= Exercise data =
▶

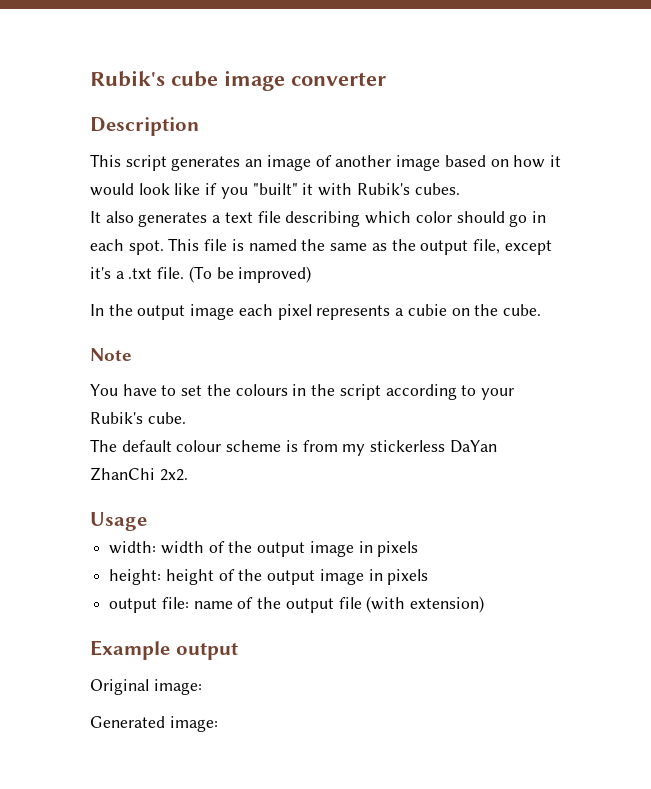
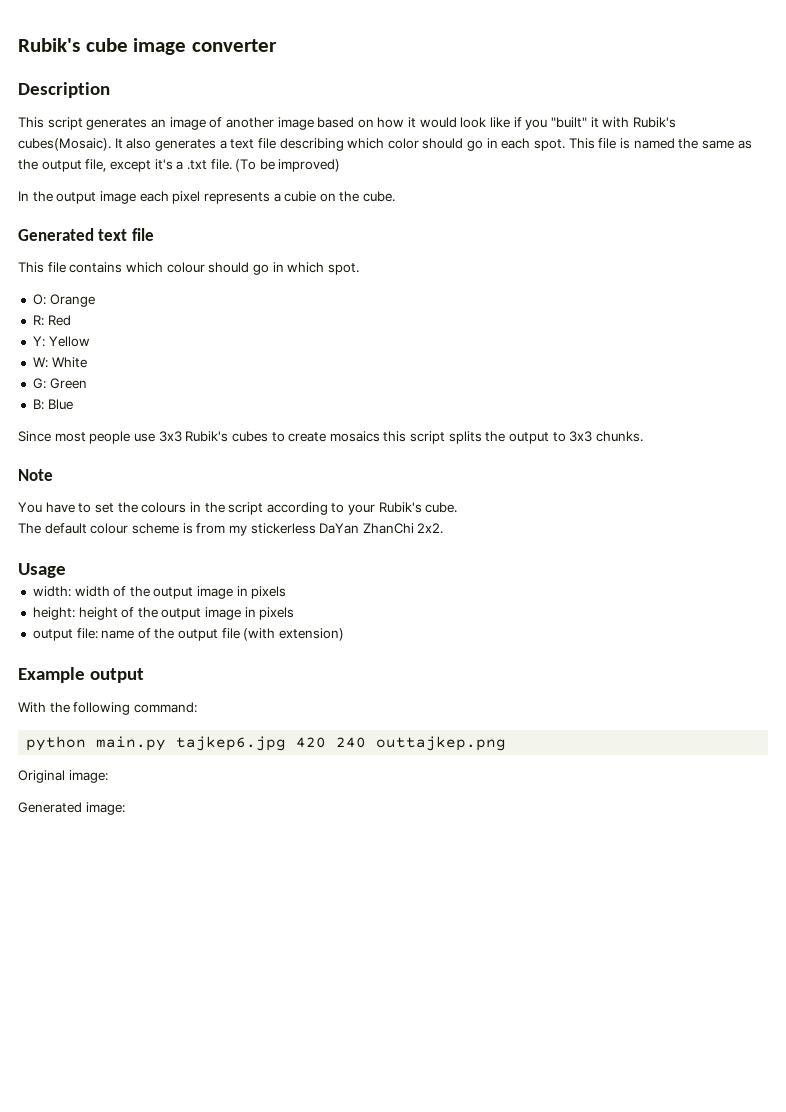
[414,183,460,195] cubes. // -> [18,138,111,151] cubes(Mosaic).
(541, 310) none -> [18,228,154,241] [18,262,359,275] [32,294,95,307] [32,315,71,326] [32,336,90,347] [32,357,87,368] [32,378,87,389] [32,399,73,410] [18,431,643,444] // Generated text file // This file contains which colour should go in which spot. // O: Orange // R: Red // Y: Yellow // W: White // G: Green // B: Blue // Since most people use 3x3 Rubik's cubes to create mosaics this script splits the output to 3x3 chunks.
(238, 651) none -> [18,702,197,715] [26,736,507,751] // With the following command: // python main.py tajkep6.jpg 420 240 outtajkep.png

◀
▶

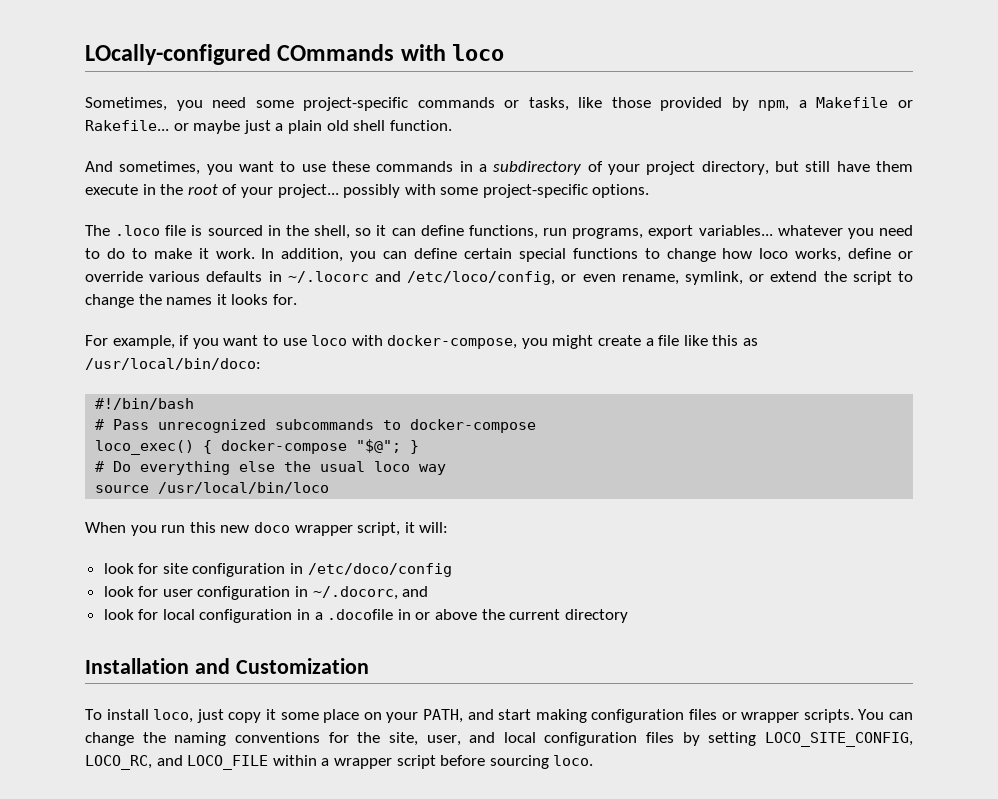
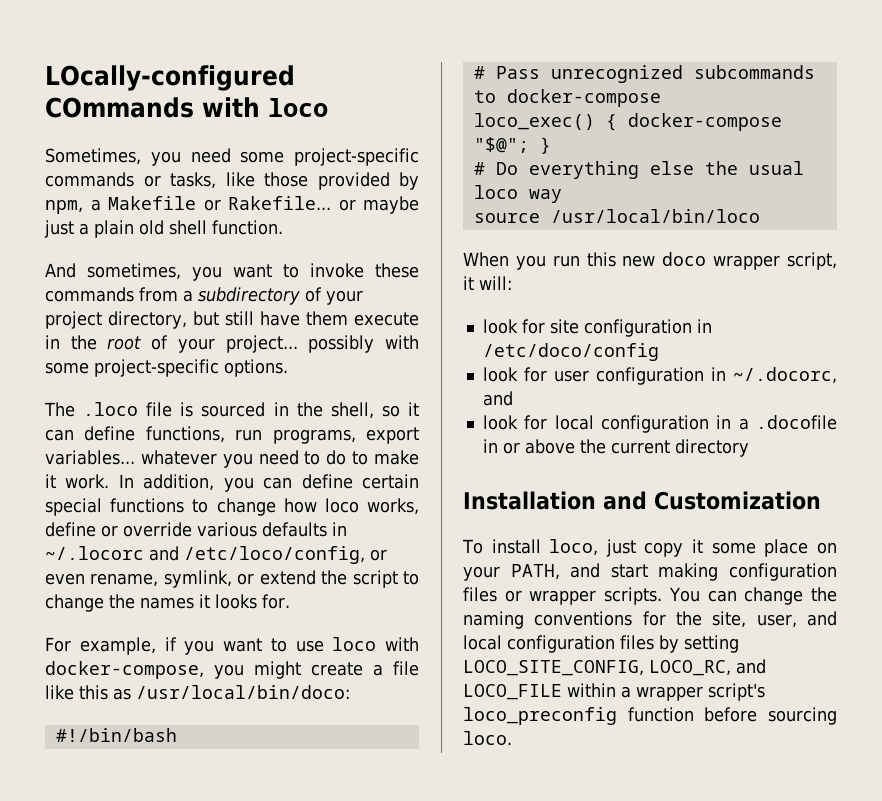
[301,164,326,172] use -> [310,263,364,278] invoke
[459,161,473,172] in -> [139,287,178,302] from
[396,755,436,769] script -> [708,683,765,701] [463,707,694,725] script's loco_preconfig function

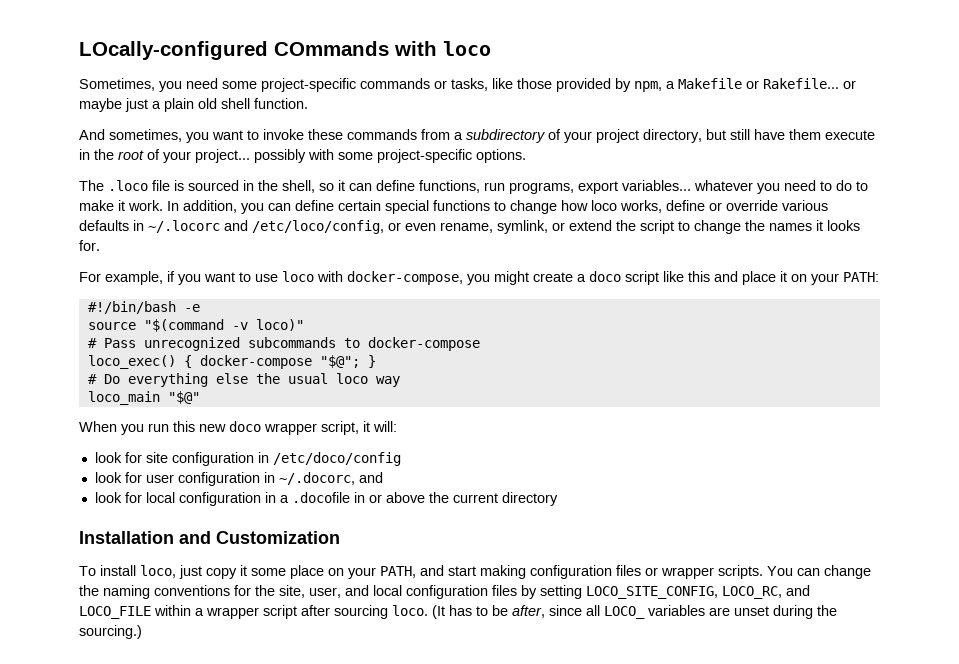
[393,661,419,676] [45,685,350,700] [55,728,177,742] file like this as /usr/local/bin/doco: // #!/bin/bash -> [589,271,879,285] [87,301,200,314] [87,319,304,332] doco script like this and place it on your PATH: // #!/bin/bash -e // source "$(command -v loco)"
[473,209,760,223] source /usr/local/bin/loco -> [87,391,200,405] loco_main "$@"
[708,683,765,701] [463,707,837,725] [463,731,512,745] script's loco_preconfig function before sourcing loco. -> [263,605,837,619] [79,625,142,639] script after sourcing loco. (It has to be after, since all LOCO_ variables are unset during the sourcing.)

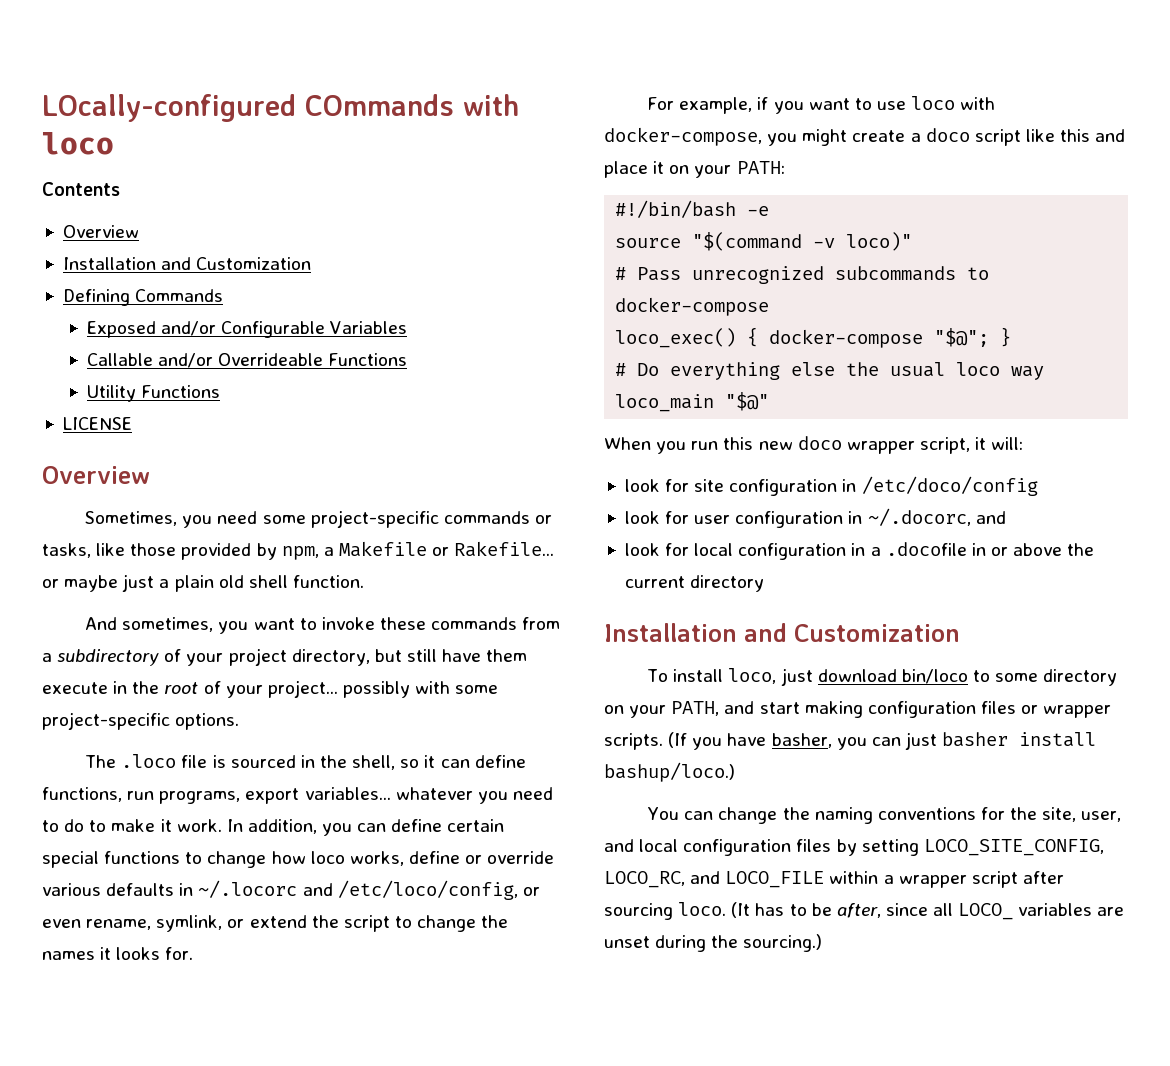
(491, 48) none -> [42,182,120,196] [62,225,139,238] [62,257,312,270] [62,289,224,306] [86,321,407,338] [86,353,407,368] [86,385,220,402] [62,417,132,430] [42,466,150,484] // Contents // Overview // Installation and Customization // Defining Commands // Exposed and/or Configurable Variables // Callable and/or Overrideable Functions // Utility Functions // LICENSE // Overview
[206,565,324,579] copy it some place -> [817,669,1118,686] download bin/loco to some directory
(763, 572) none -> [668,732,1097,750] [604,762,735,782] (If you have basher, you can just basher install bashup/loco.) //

◀
▶

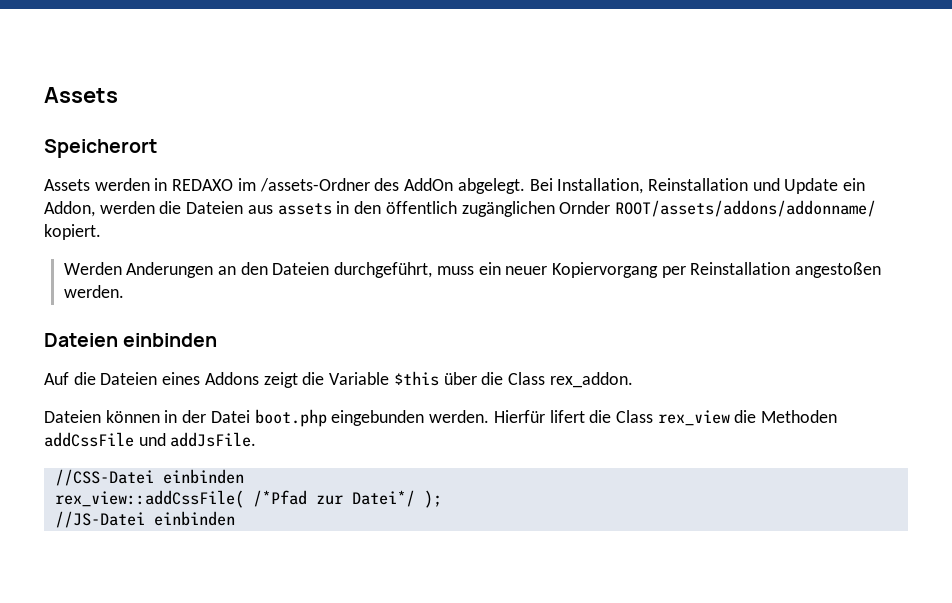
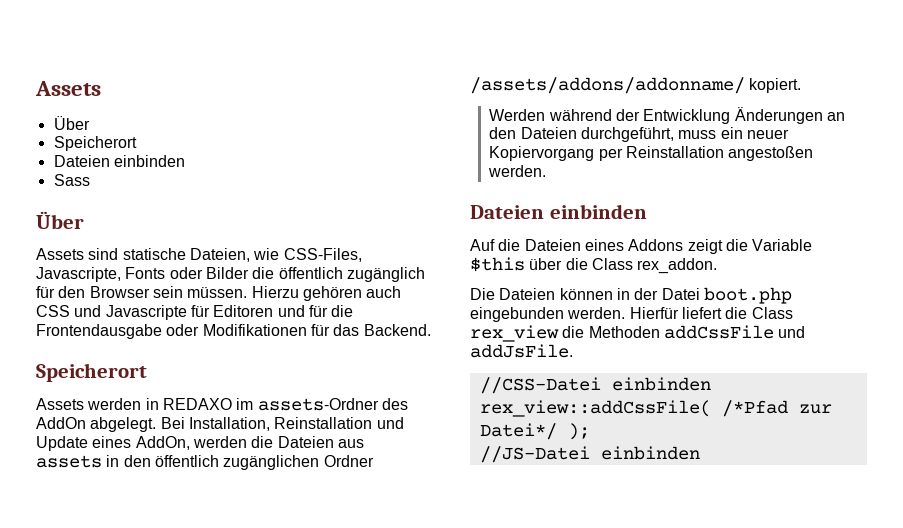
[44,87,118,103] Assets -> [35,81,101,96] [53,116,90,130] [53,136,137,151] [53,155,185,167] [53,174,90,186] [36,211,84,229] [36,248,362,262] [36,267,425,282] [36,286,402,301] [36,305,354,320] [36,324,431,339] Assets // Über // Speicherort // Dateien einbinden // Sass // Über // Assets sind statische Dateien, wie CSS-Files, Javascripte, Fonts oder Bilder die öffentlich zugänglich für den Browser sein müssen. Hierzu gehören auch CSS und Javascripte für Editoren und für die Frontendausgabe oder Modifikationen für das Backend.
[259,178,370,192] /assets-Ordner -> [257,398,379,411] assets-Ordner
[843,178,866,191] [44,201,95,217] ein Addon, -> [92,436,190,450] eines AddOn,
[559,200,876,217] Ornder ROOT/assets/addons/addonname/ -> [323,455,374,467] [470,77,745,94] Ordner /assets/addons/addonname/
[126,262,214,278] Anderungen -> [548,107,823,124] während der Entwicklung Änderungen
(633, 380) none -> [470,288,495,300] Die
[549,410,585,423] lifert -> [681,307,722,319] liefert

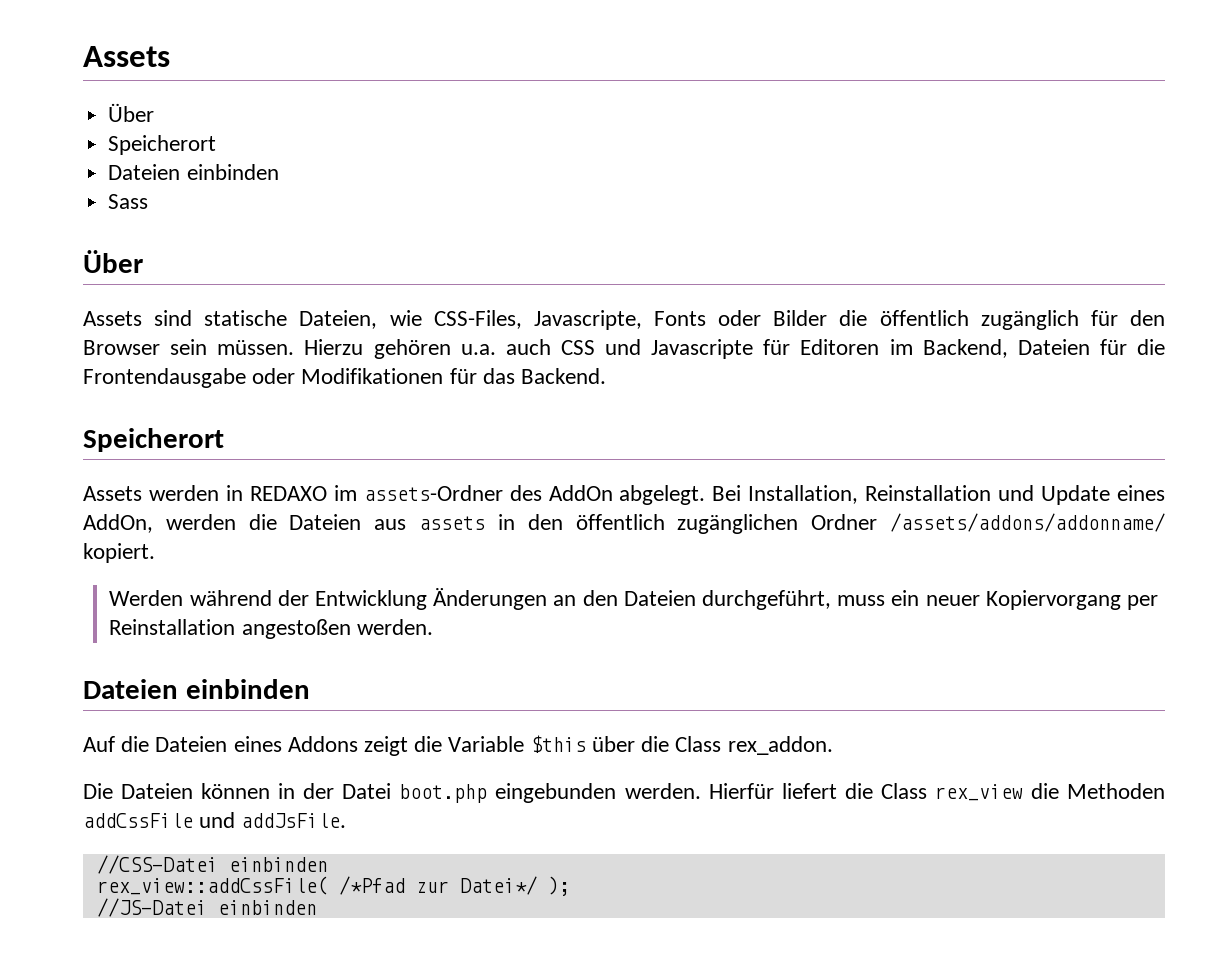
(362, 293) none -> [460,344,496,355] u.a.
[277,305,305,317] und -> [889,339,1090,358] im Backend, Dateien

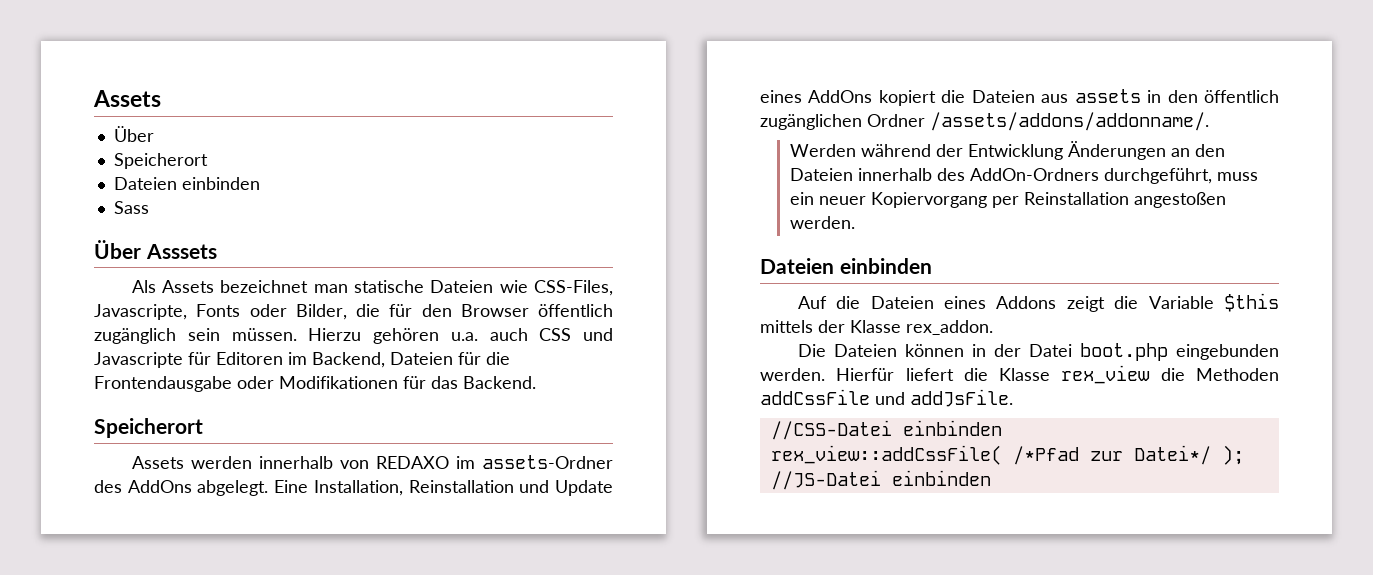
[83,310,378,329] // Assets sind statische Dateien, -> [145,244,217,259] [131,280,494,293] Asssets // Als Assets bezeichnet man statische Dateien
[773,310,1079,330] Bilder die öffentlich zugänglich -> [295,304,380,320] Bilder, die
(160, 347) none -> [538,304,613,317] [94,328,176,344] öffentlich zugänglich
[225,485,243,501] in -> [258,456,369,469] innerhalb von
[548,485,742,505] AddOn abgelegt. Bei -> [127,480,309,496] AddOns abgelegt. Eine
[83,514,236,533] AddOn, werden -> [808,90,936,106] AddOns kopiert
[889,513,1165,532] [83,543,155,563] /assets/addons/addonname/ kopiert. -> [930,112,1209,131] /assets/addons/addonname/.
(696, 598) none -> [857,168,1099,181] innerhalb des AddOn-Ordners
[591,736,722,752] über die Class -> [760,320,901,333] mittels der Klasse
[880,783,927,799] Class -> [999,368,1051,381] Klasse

◀

Would you please repeat exactly the lines above, starting at the line with "(491, 48) none" and stopping at the line with "[206,565,324,579] copy it", both included?

= Completed exercise =
(491, 48) none -> [42,182,120,196] [62,225,139,238] [62,257,312,270] [62,289,224,306] [86,321,407,338] [86,353,407,368] [86,385,220,402] [62,417,132,430] [42,466,150,484] // Contents // Overview // Installation and Customization // Defining Commands // Exposed and/or Configurable Variables // Callable and/or Overrideable Functions // Utility Functions // LICENSE // Overview
[206,565,324,579] copy it some place -> [817,669,1118,686] download bin/loco to some directory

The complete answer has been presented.